I couldn’t wait to start university. Over the summer of 1967 I read and re-read the arts faculty handbook for the University of Melbourne, trying to decide my subjects. I did the suggested preliminary reading for Modern Government A, began reading the novels for English I, and even covered my books, just as I had at the start of every school year. I had worked hard in my matric year at Nunawading High and done well in the exams, so I was planning to do a four-year honours degree rather than a three-year pass. In those days, you enrolled in honours from first year for an extended curriculum in addition to the extra year and writing a short thesis. I planned to do honours in English, but I couldn’t decide between politics and philosophy for my combined degree. As each only required an extra two-hour seminar, I chose to do them both and decide which to go on with at the end of the year. As the evening lectures in philosophy had a different lecturer from those in the day, I went to both of them too. This gave me 24 contact hours in my first year, including seven hours for German language. The university year was divided into three terms and subjects ran for the full year.
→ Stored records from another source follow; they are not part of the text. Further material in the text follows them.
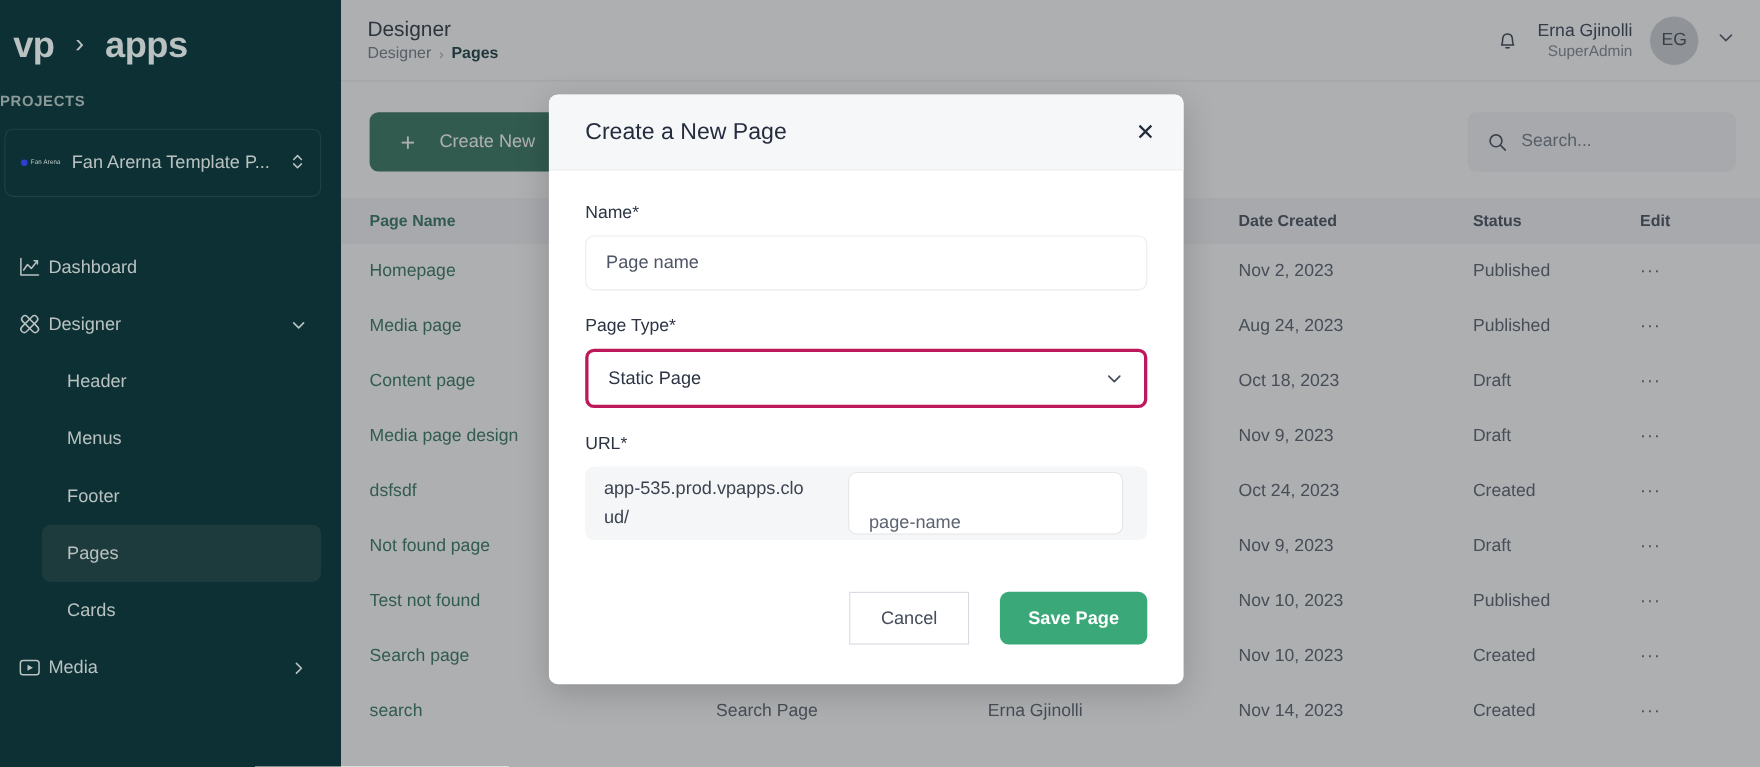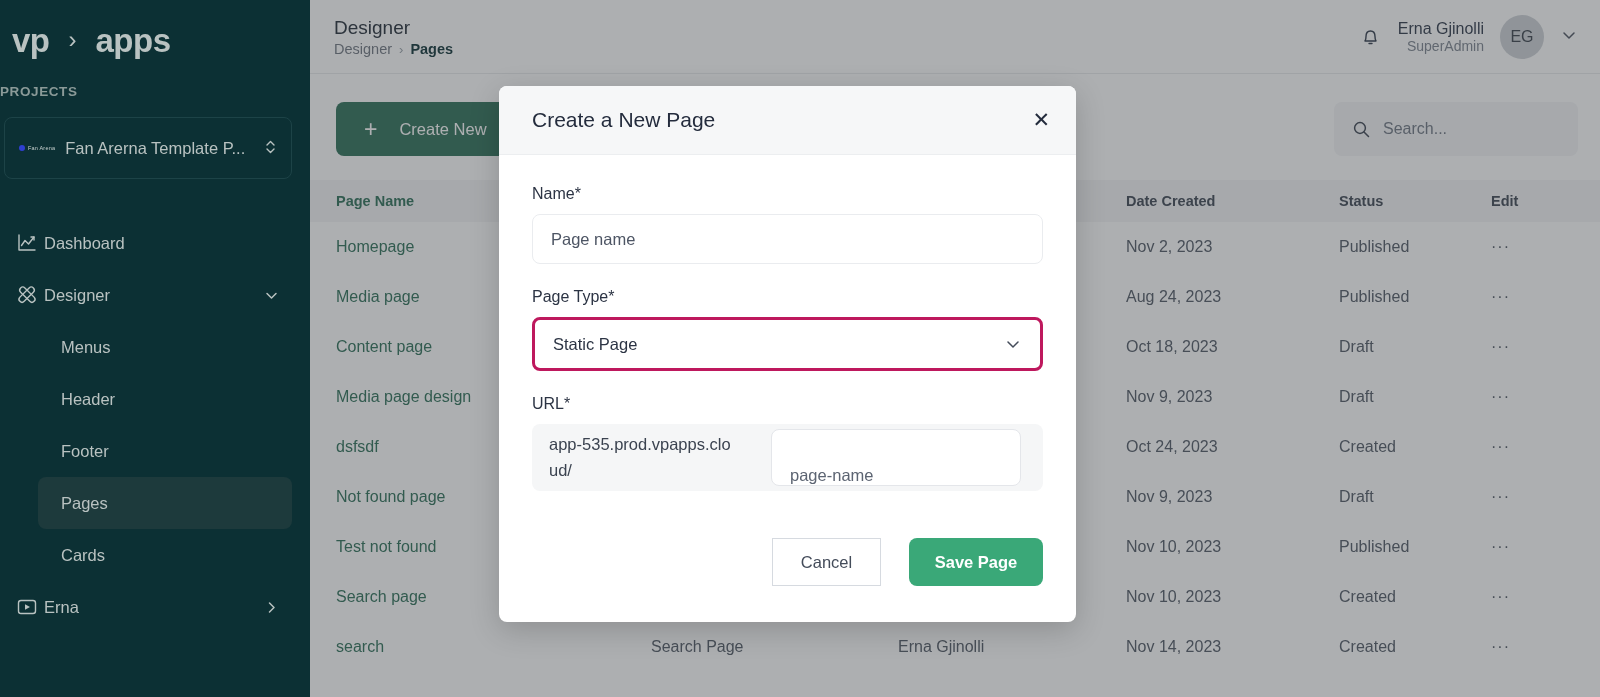"Menus" div.nav-sub { order: before "Header" -> after "Header" }
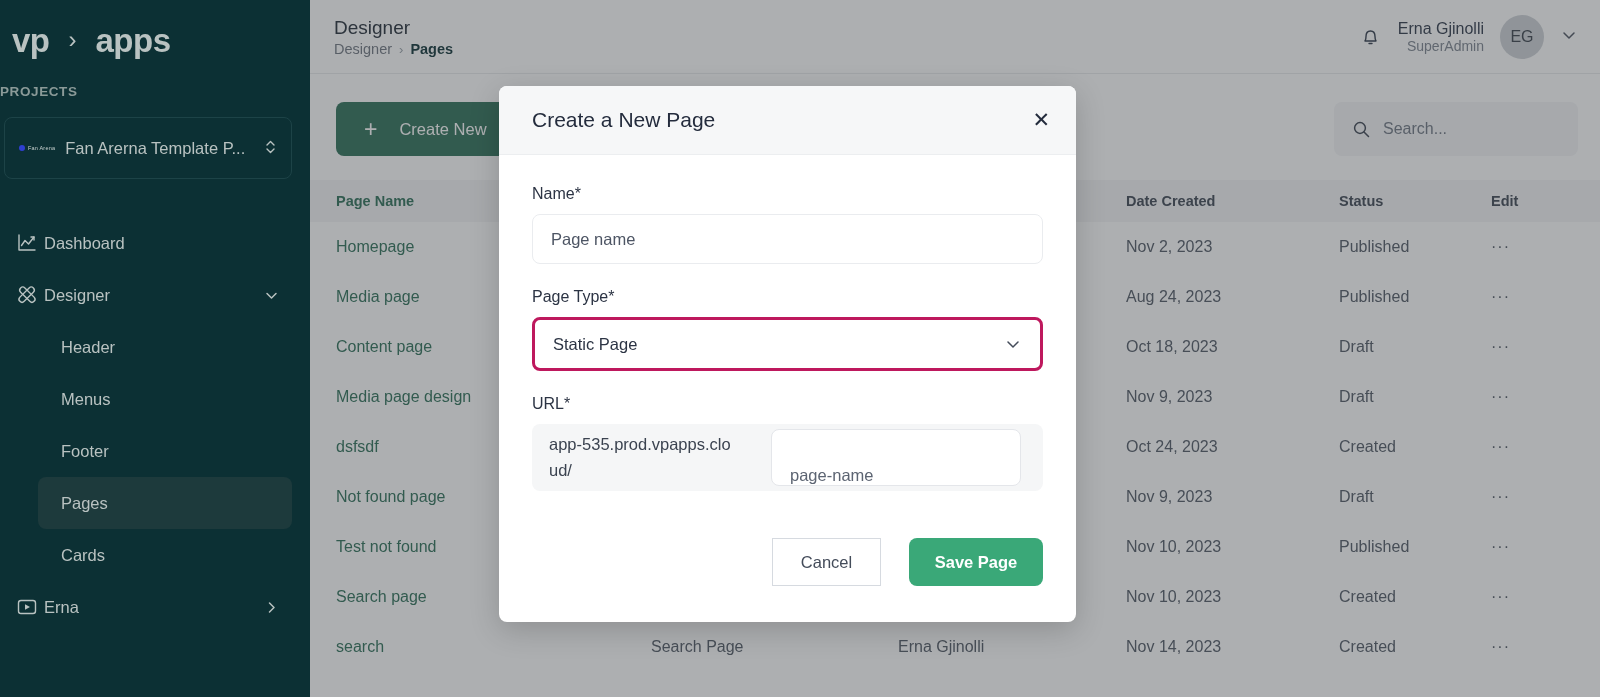"Erna" span.nav-label { text: Erna -> Media }
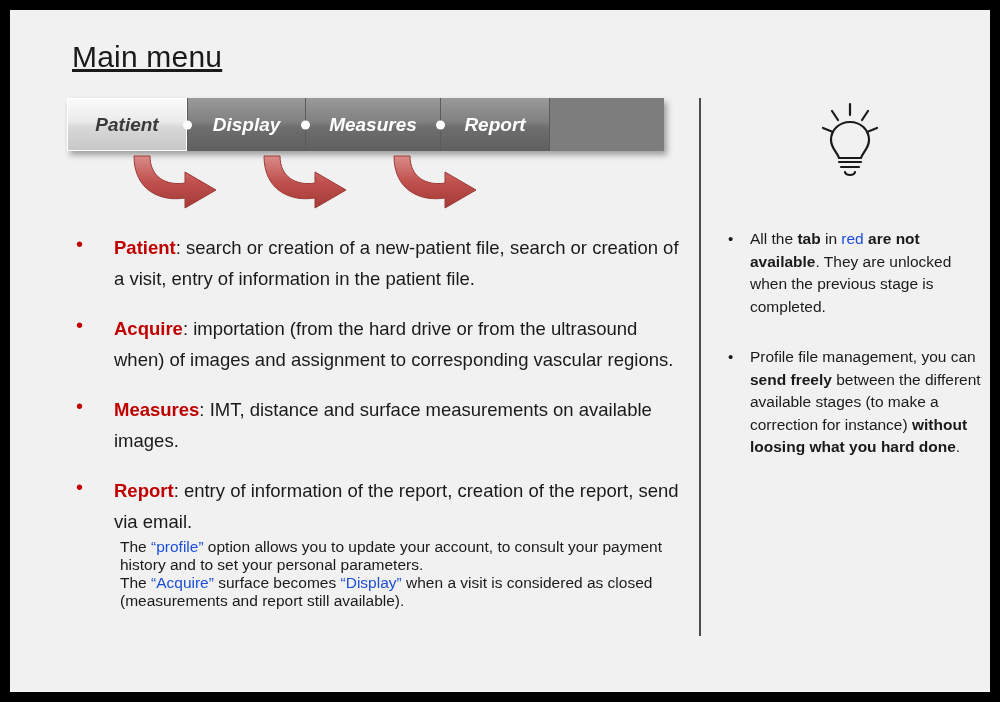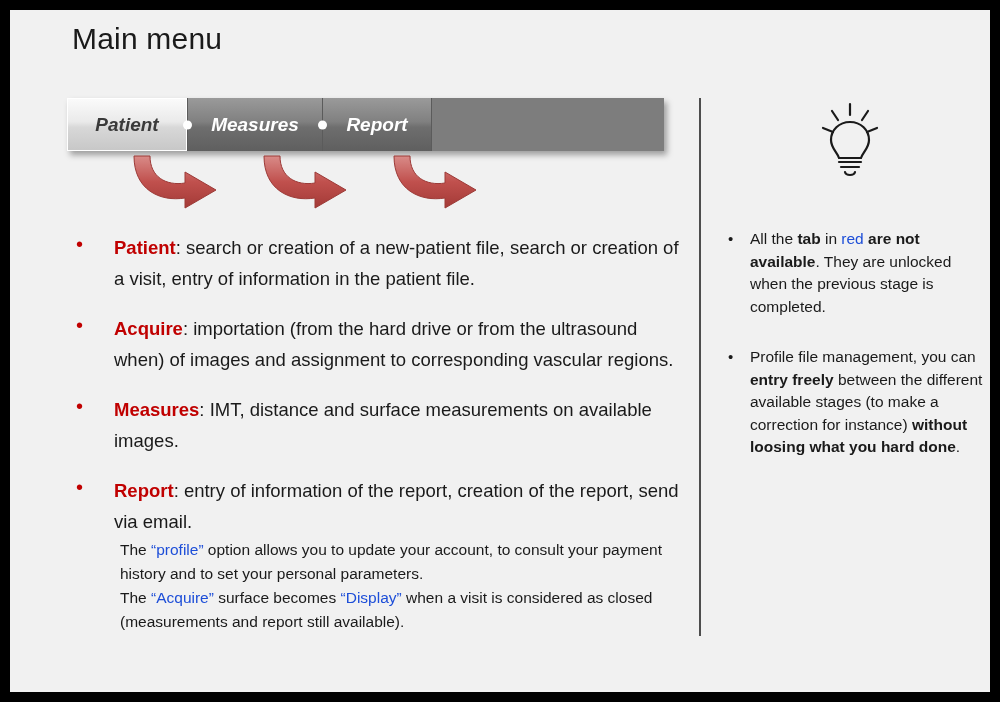"Main menu" .title { text-decoration: none -> underline; top: 12px -> 30px }
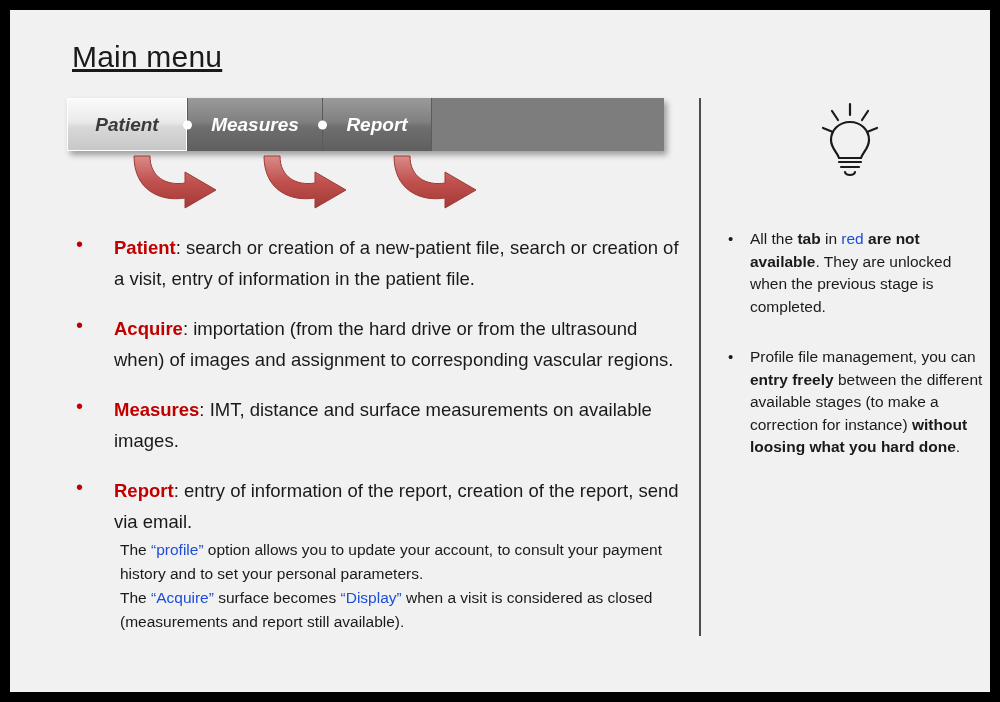"Display" div.menu-tab { html: none -> <div> <span>Display</span> <span></span> </div> }
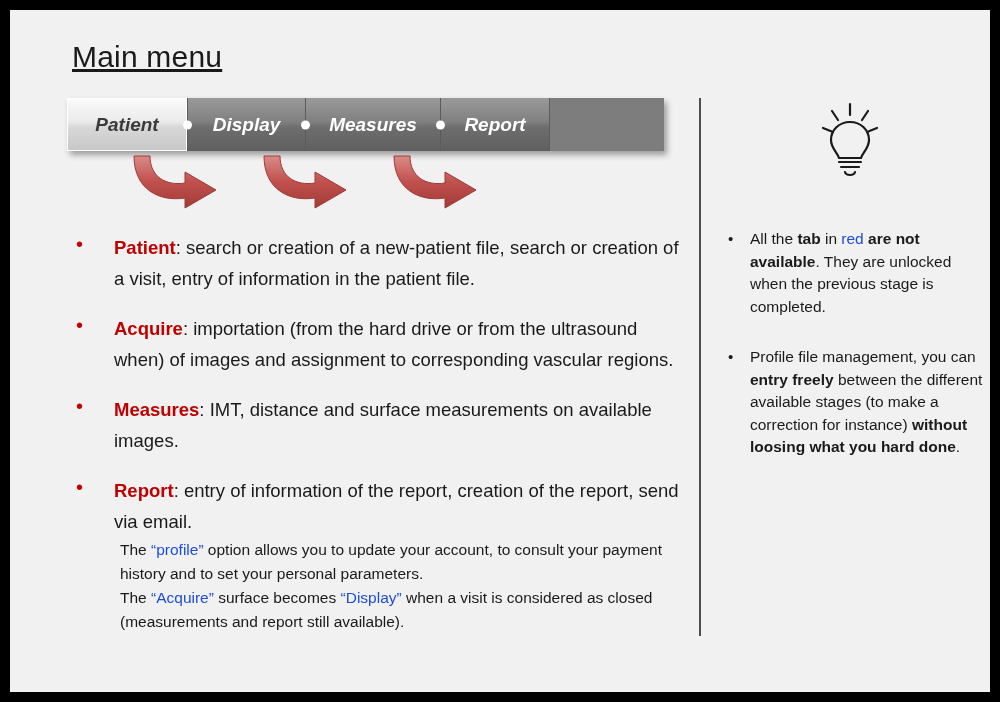"entry freely" span.b { text: entry -> send }
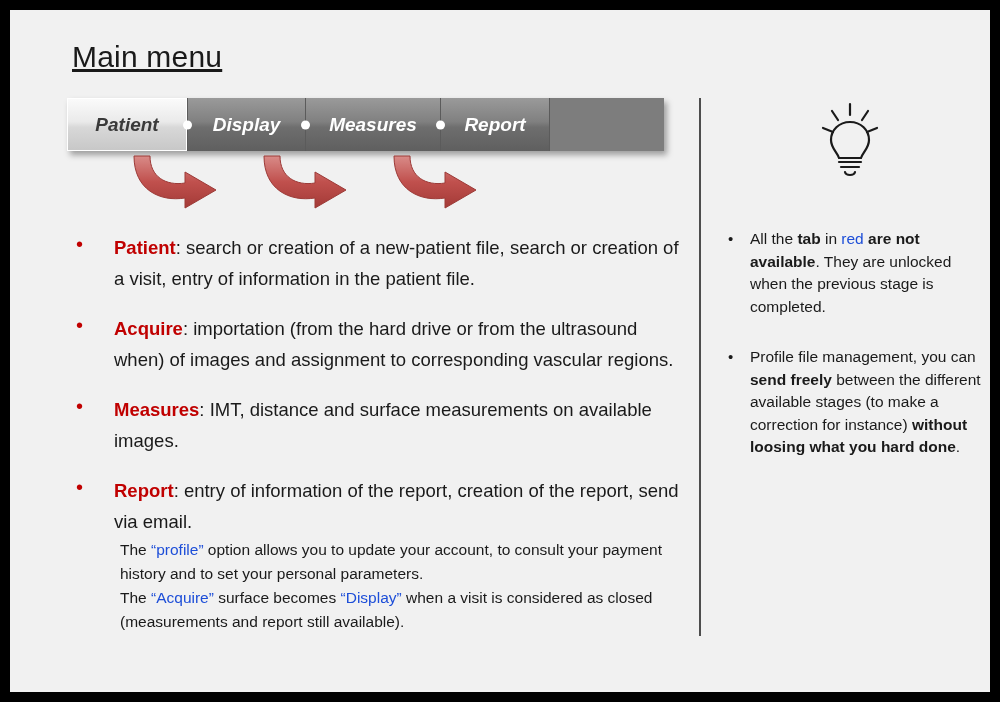"The “profile” option allows you" .note { line-height: 24px -> 18px }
During the two three-week breaks between terms, I wrote essays and caught up on reading. This added six weeks to the time available to learn, compared with today. I am telling you this not simply to out myself as a swot, but to document how much time universities then made available to students to learn.

I had been dux of humanities at Nunawading High, but I was in a much bigger pond now and thought that the students from the big private schools would have the jump on me. They were certainly more confident in tutorials and seemed to have more extensive general knowledge. So, I worked extra hard to bridge the gap, and read pretty well everything on the reading guides. At the end of the year, I had shared the top mark in politics and philosophy, but received a disappointing H2A in English. I got an H1 in English language but bombed in literature for reasons I couldn’t understand. Looking at my other results, my tutor said, “You must be bright, but…” Perhaps I was too earnest; perhaps I lacked the cultural capital to know what was wanted in those Leavisite days of confident moral judgement. So, I dropped English and embarked on a combined honours degree in politics and philosophy. I also relaxed a little. I didn’t have to work quite so hard. But I still worked steadily. All that reading, note-taking, indexing and summarising of lecture notes; it was like going to gym for the brain, which developed capacities for clear thinking and argumentation I have relied on ever since. Philosophy, now seen as the most impractical and contentless of subjects, was the most useful. In tutorials and seminars, we didn’t so much discuss philosophy as do philosophy. It was here that I learnt how to structure an argument and control its consequences.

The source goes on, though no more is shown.